Abordaje de una lesión deportiva desde el punto de vista occidental, y de la acupuntura y medicina china, ejemplo de la fase aguda de un esguince de tobillo

Hoy vamos a ver de que forman se aborda una lesión deportiva en su fase aguda desde dos puntos de vista, el occidental y el oriental (acupuntura, medicina china).

En el vídeo se pone como ejemplo un esguince de tobillo, una lesión muy común no sólo en el deporte, que suele tardar en curar, y que con facilidad puede dejar algún tipo de secuela.

Al poco tiempo de lesionarse puede que no haya dolor, pero pasados 20 o 30 minutos la articulación se hincha porque comienzan a acudir los fluidos y la sangre. Comienza a sentirse el tobillo caliente y enrojecido debido a la acumulación de sangre. La sangre aporta entre otros los glóbulos blancos para así poder eliminar tejidos muertos y evitar posibles infecciones.

Con esta inflamación y este dolor el cuerpo busca inmovilizar la zona para evitar lesiones mayores derivadas del movimiento. Es un “entablillado” natural.

Cómo en esta fase aguda el movimiento aumenta la inflamación, normalmente se limita el movimiento al máximo. Esa ausencia total de movimiento no facilita la circulación de la zona donde se está estancando la sangre y los fluidos. Además de persistir en el tiempo la inmovilización puede producirse una atrofia muscular, lo que más tarde puede ralentizar la recuperación.

Es por ello que es necesario recuperar cuanto antes el movimiento para reducir el la rigidez, la debilidad y aumentar la circulación sanguínea que favorecerá la eliminación de células muertas.

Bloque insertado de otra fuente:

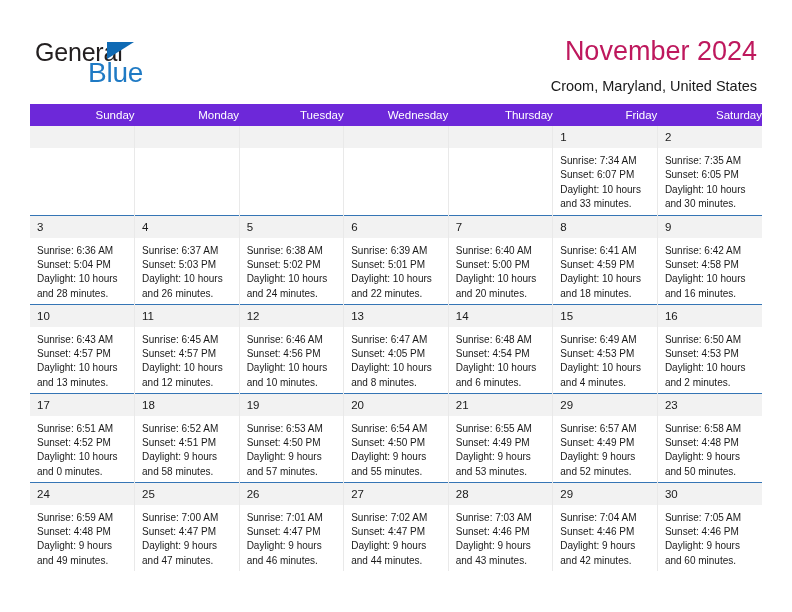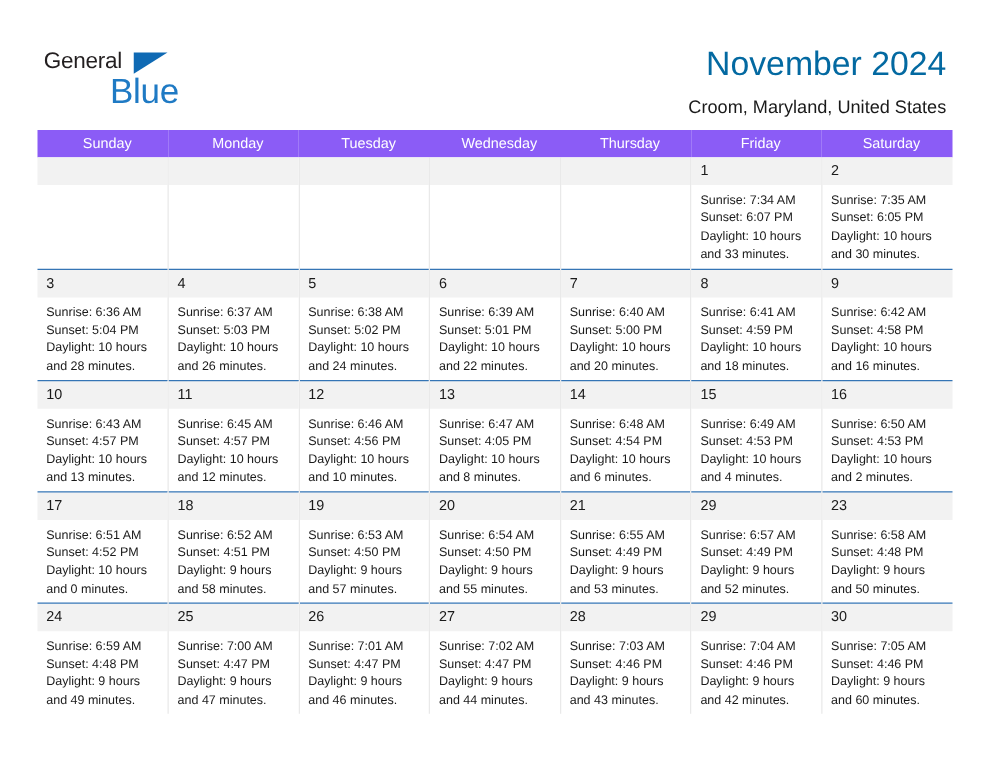"General" .logo-general { font-size: 18px -> 25px }
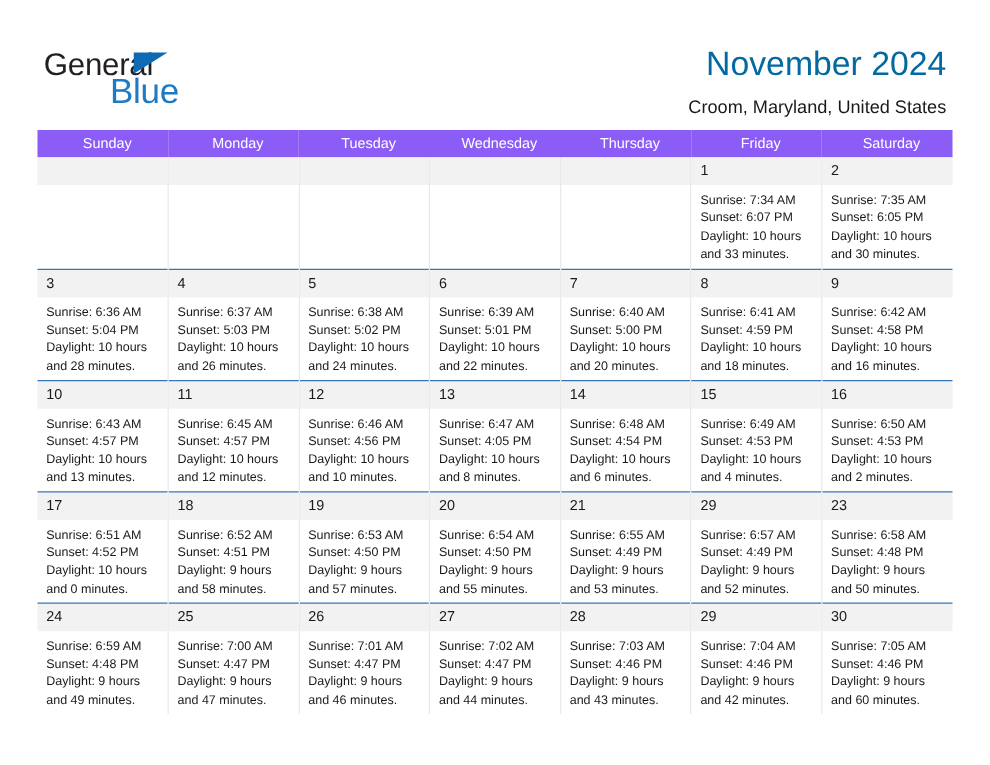"November 2024" .title { color: #0369a1 -> #be185d }
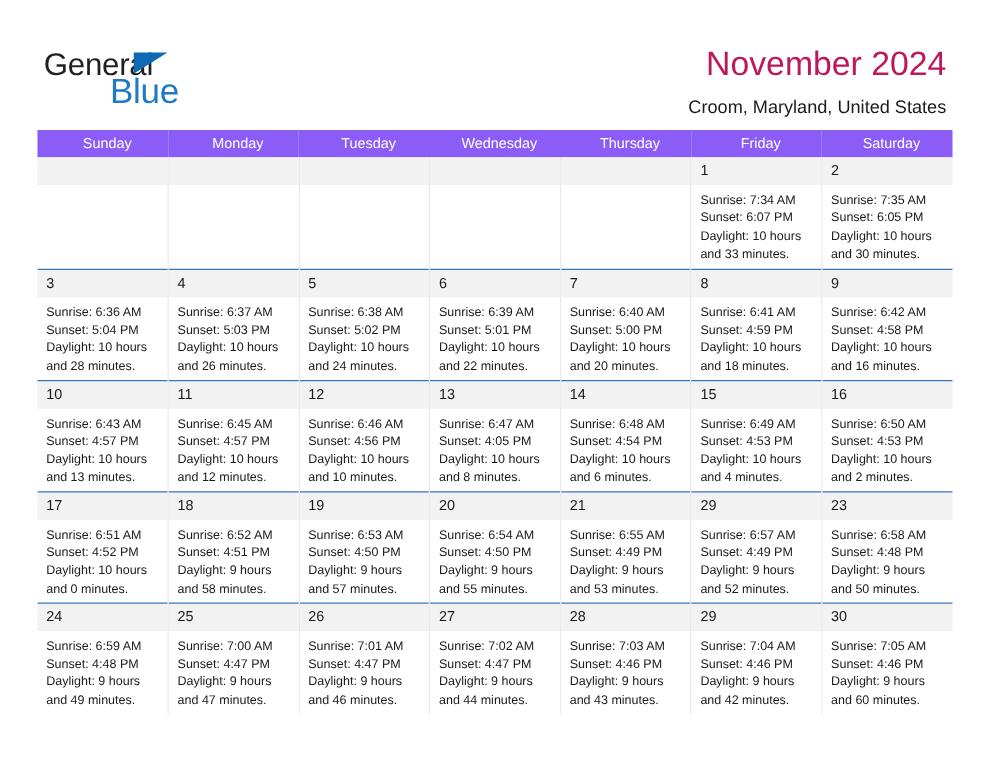"Sunday" .cal th { background: #8b5cf6 -> #6d28d9; text-align: center -> right }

En occidente el tratamiento básico sería reposo, hielo, compresión y elevación.

Sin embargo desde el punto de vista de la acupuntura y medicina tradicional china, la aplicación de compresión y muy especialmente de hielo podría ser contraproducente.

El hielo contrae los vasos sanguíneos lo que reduce la hinchazón, alivia el dolor y refresca la inflamación, pero sin embargo podría ser causa de otros efectos no deseables.

Por el tobillo lesionado y desvitalizado puede penetrar el frío y la humedad, las cuales pueden quedar retenidas, siendo el origen de un síndrome Bi obstructivo, también conocido como síndrome reumático. Así pasado el tiempo, cuando el clima se torna frío o húmedo la articulación vuelve a doler.

El hielo puede congelar la sangre y los fluidos estancados, lo que puede favorecer la aparición de adherencias entre diferentes tipos de tejidos, y puede entorpecer la circulación de Qi y de sangre en la zona lesionada. Cuando la persona se encuentra cansada, es decir, cuando si Qi disminuye, se dificulta aun más la circulación de Qi y sangre por la zona, produciéndose dolor.

La medicina china tiene una gran experiencia en el tratamiento de lesiones deportivas derivadas de su relación con artes marciales. Grandes artistas marciales y militares fueron también reconocidos médicos tradicionales.

El abordaje oriental incluiría la acupuntura, la acupresión, sangrías, ventosas, pero muy especialmente el uso de cataplasmas con efecto refrigerante, pero sin el efecto de ralentizar el Qi, la sangre y los fluidos. Este tipo de cataplasmas se encuentran en el botiquín de urgencias de la mayoría de gimnasios de kungfu en China.